Production code needs to handle the weird inputs:

  • Empty string: Return empty immediately
  • Single character: It’s a palindrome of length 1
  • All identical characters: “aaaa” should return “aaaa”—the whole string
  • No palindrome longer than 1: “abcd” returns any single character

We can also add an early termination optimization. If the remaining characters can’t possibly beat our current best, stop early:

def longest_palindrome_optimized(s: str) -> str:
    if not s:
        return ""
    if len(s) == 1:
        return s
    
    start, end = 0, 0
    
    for i in range(len(s)):
        # Early termination: if remaining length can't beat current best, stop
        remaining = len(s) - i
        current_best = end - start + 1
        if remaining * 2 - 1 <= current_best:
            break
        
        # Odd-length expansion
        left1, right1 = expand_from_center(s, i, i)
        if right1 - left1 > end - start:
            start, end = left1, right1
        
        # Even-length expansion
        left2, right2 = expand_from_center(s, i, i + 1)
        if right2 - left2 > end - start:
            start, end = left2, right2
    
    return s[start:end + 1]

The early exit condition remaining * 2 - 1 <= current_best works because the maximum possible palindrome starting at position i has length at most 2 * remaining - 1 (if it extends to the end and mirrors back).

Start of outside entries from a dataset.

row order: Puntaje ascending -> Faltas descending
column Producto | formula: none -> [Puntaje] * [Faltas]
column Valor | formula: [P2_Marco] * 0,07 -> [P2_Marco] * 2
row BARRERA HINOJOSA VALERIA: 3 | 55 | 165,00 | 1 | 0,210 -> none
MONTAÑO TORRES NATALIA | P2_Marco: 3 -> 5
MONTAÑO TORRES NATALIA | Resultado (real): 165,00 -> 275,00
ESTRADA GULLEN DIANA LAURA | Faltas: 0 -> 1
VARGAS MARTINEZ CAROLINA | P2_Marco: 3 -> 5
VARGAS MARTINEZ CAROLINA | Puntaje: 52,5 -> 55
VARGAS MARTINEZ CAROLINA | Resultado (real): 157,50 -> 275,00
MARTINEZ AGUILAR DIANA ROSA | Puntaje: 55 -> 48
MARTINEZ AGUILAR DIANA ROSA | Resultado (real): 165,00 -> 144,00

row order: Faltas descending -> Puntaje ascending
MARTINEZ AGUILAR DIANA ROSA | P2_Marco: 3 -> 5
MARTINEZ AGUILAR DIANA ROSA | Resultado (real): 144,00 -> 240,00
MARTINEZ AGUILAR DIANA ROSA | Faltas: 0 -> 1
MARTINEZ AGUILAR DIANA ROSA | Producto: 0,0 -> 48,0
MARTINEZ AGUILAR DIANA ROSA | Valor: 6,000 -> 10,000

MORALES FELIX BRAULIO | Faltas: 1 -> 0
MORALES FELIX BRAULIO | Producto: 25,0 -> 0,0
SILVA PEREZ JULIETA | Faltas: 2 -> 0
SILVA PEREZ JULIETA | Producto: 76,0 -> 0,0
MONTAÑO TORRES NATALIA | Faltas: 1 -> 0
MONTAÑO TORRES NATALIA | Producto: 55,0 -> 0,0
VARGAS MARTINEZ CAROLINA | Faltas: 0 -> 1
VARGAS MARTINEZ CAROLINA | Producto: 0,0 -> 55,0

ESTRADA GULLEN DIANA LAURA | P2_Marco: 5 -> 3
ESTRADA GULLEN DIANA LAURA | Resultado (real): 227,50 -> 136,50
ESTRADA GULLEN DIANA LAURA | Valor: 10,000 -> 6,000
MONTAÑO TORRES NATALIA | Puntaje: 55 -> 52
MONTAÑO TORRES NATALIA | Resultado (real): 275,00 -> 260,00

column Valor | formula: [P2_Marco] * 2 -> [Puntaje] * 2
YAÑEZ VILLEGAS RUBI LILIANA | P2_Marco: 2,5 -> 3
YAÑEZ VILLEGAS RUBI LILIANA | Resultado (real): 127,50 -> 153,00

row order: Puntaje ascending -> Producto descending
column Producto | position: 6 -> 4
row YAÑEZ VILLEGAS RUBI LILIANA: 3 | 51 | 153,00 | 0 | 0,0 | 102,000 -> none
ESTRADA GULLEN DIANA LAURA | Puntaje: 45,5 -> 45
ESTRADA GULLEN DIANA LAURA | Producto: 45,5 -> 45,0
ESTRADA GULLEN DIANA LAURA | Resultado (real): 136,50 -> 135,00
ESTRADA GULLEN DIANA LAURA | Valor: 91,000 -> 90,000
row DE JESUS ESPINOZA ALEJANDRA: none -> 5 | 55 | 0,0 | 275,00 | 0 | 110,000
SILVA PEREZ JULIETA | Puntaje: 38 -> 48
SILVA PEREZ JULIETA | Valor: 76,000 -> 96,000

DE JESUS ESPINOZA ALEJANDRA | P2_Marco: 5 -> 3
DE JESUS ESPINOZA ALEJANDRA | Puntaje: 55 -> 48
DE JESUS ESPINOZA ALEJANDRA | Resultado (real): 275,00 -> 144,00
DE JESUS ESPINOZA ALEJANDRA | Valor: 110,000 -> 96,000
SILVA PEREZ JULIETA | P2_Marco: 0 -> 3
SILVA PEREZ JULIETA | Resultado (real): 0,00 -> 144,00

Complexity Analysis & Comparison

Time Complexity: O(n²)

We iterate through n centers. Each expansion can visit at most n characters (in the worst case of a string like “aaaaa”). Therefore: O(n) centers × O(n) expansion = O(n²).

Space Complexity: O(1)

We use only a fixed number of variables regardless of input size. The returned substring doesn’t count toward auxiliary space.

Comparison to Manacher’s Algorithm

Manacher’s algorithm achieves O(n) time by cleverly reusing information from previously computed palindromes. It transforms the string to handle odd/even cases uniformly and maintains an array of palindrome radii. While theoretically superior, it’s significantly more complex to implement correctly and harder to debug.

For most practical applications, the expand-around-center approach is the right choice. It’s fast enough for strings up to tens of thousands of characters, easy to understand, and trivial to verify. Save Manacher’s for competitive programming or when you’re processing millions of strings where that constant factor matters.

The expand-around-center technique exemplifies a broader principle: sometimes the best algorithm isn’t the asymptotically optimal one, but the one that’s correct, maintainable, and fast enough.